Blood appears black under red lighting. Seiyo had never known that, but as the passengers fell, one by one, different portions of their corpus shattered and tangled into meat and viscera, she discovered the perceptive oddity. For the marauder's part, he did not linger, standing in the corridor only long enough to ascertain his quarry had been dispatched. Rather than break apart and shatter at the sight, Seiyo merely waited and considered. The branching hallway was no longer an option; turning back where she lay, Seiyo peered down behind herself. There was an access to the lower decks down the corridor, but it was a circuitous route. It would take longer, but might ensure better survival. The alternative did not bode well, and neither did sitting and debating with herself other options. Time was of the essence.


Though many analysts and so-called "experts" of the day took to the galactic airwaves decrying the Displacement as a largely "xenobiological phenomenon," present statistical surveys indicate approximately forty-six percent of the displaced were human (to include trans-human and abhuman populations). This fact has, largely, gone ignored in the face of an attention-seeking media the galaxy-over that, often complicit with their corporate and political benefactors, saw greater ratings and earnings in pushing the narrative that the Great Displacement was about an "alien menace." Unsurprisingly, this left much of the human refugee population to fend for themselves, or to otherwise be forced to suffer in less-than-benevolent conditions by benefit of their mere association with the crisis. It is then no surprise when, as the opportunities presented themselves, these populations turned to less-than-legal means to maintain survival.
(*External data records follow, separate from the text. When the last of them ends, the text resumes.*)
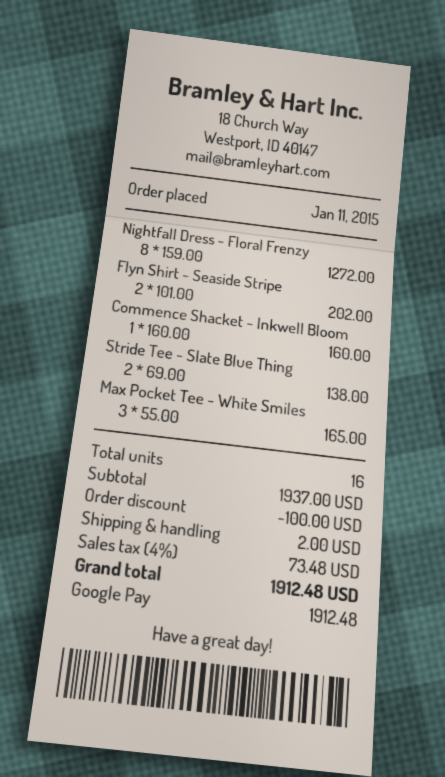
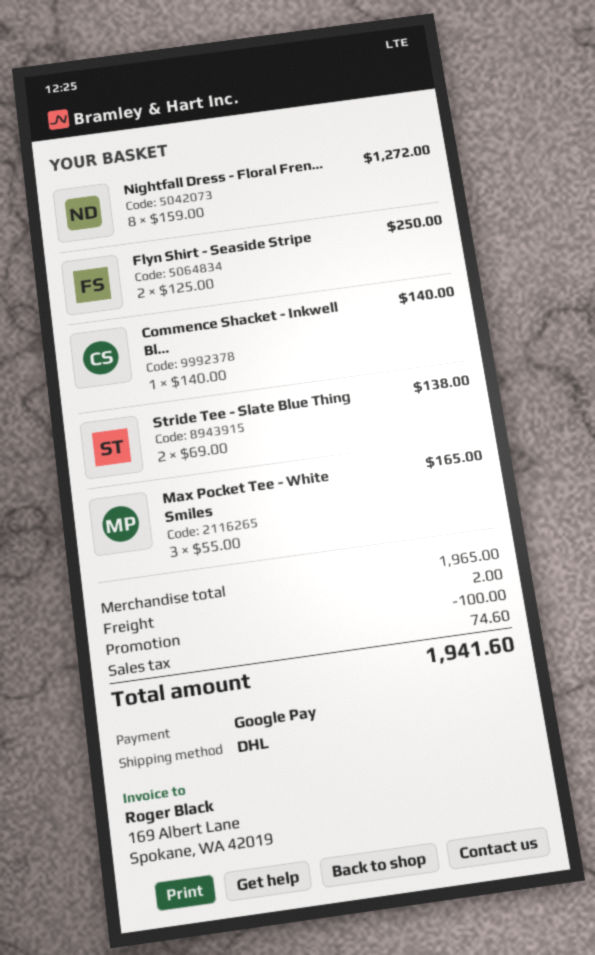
Flyn Shirt - Seaside Stripe: 2 x 101.00 = 202.00 -> 2 x 125.00 = 250.00
Commence Shacket - Inkwell Bloom: 1 x 160.00 = 160.00 -> 1 x 140.00 = 140.00
subtotal: 1937.00 -> 1965.00
tax: 73.48 -> 74.60
total: 1912.48 -> 1941.60

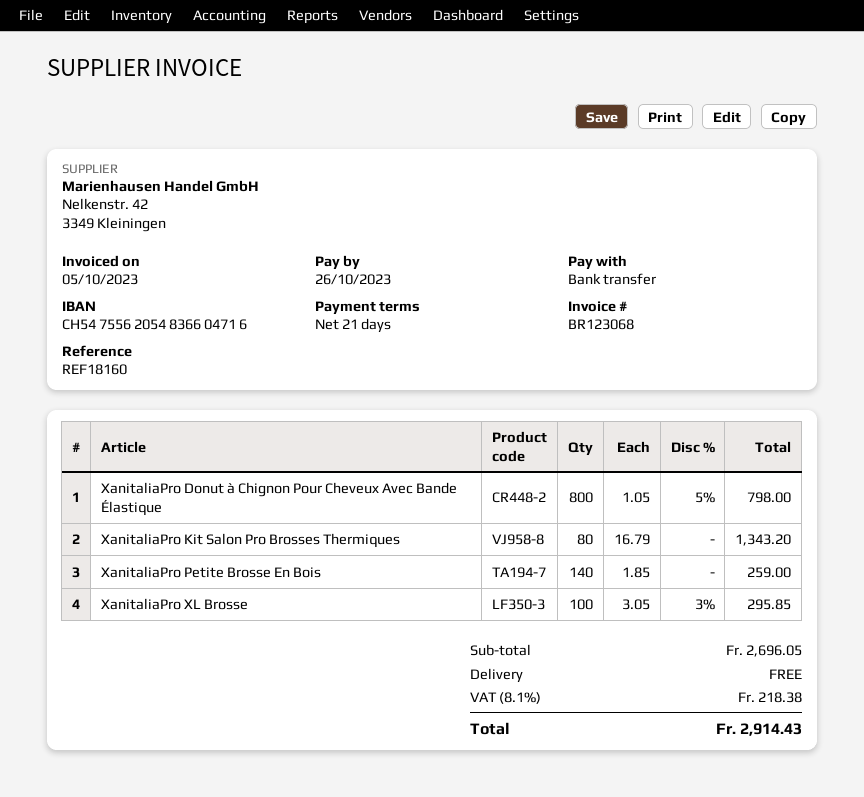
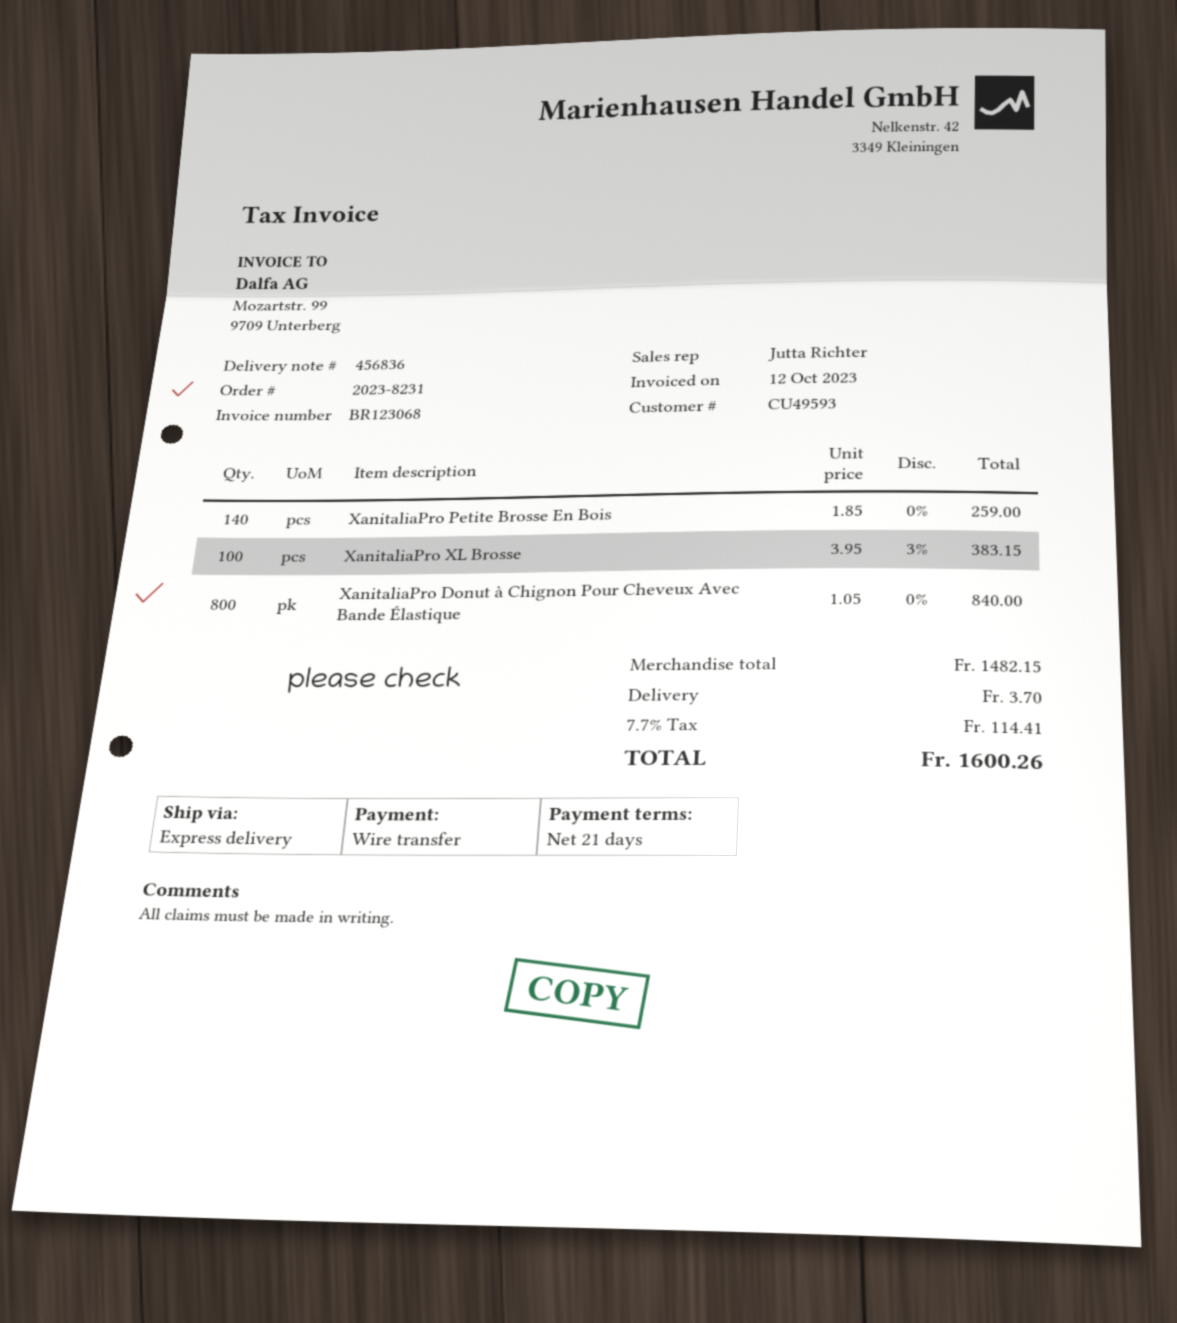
invoice date: 2023-10-05 -> 2023-10-12
XanitaliaPro Donut à Chignon Pour Cheveux Avec Bande Élastique: 800 x 1.05 - 5% = 798.00 -> 800 x 1.05 = 840.00
XanitaliaPro Kit Salon Pro Brosses Thermiques: 80 x 16.79 = 1343.20 -> none
XanitaliaPro XL Brosse: 100 x 3.05 - 3% = 295.85 -> 100 x 3.95 - 3% = 383.15
subtotal: 2696.05 -> 1482.15
shipping: 0.00 -> 3.70
tax: 8.1% = 218.38 -> 7.7% = 114.41
total: 2914.43 -> 1600.26

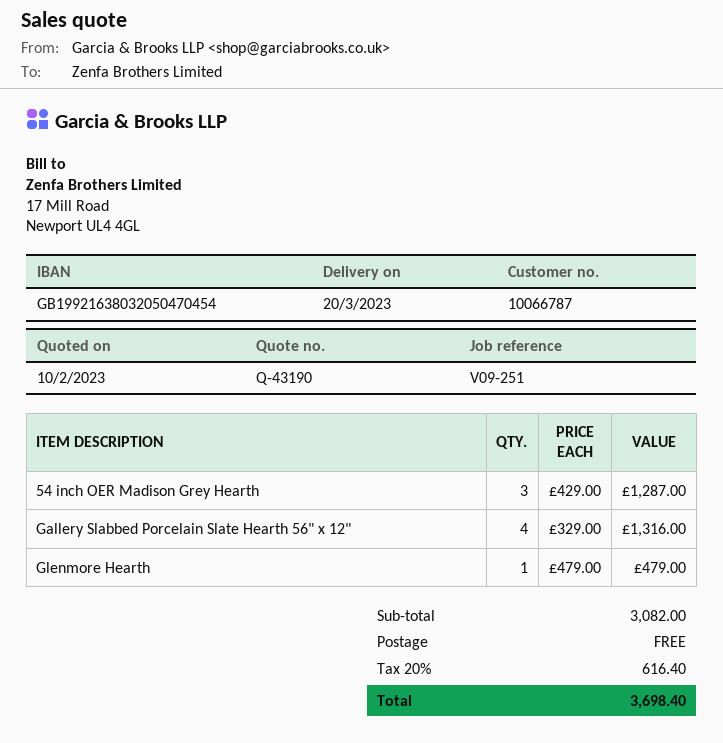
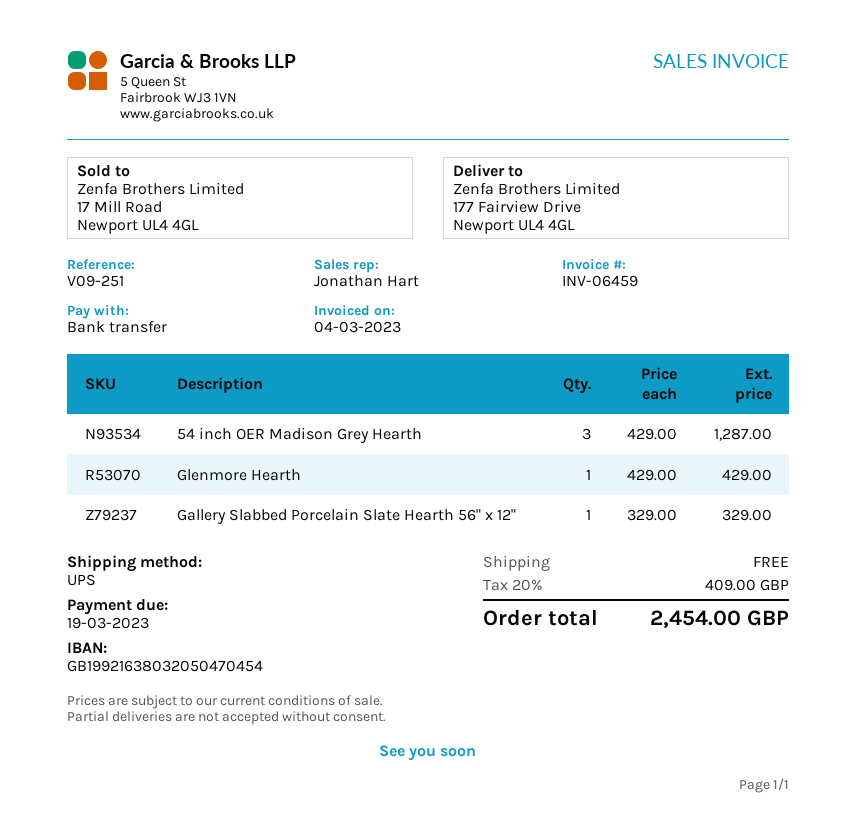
Gallery Slabbed Porcelain Slate Hearth 56" x 12": 4 x 329.00 = 1316.00 -> 1 x 329.00 = 329.00
Glenmore Hearth: 1 x 479.00 = 479.00 -> 1 x 429.00 = 429.00
tax: 20% = 616.40 -> 20% = 409.00
total: 3698.40 -> 2454.00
While many turned to simple criminal activity in whatever camp or assisted housing they happened to be forced into, others took up the offer presented by other opportunists, taking upon themselves the trappings of an "independent population" by benefit of arms. While the effects of these "charitable donations" of arms, munitions, and vessels of war are still being played out, it is known that a segment of these displaced persons turned to outright brigandage and piracy. The proponents of these pernicious "arms donations" would point out that the armed refugee population was now capable of defending itself against the xenophobic and those otherwise hostile to their presence. What they fail to recognize, however, or willfully choose to ignore, are the numbers of these now heavily-armed sophonts that were, despite their supply by state-actors, simply out-matched, out-maneuvered, and out-gunned by predatory societies already present in the niche these newly-minted, piratical entities were forced to occupy.
— Asala Maisser; The Great Displacement: Refugees and Radicals


A consequence of the Allure's "crown jewel" status with her employer was the necessity for considerable space to provide for the luxuries and amenities her clientele had come to expect; this, equally, included far less urbane spaces for the logistical support of the same. While it wasn't engineering, Seiyo cursed the complexity of the maintenance, janitorial, and overall logistics deck she now fumbled through. Laundries, seamstress shops, half-a-dozen capacitor banks and accompany secondary and tertiary generator back-ups; the space made for a labyrinth of tangled piping, appliances, cargo containers, and countless other accoutrements the Allure required for her services. Unfortunately, while not required, the maze of a deck now also included the bodies of her fallen crew; Seiyo stopped counting at thirty-seven corpses she had been forced to step, crawl, or climb across to get to the aft laundry and cleaning services annex she now hunched in, recuperating. She tried not to stare at the space where a housekeeper's face had once been, now sitting, slouched, before a washing machine to her immediate left. Her gunshot wound was bleeding anew; she felt the heat pooling along the top of her sock - her shoes having long-been discarded - and dissipating down to her ankle.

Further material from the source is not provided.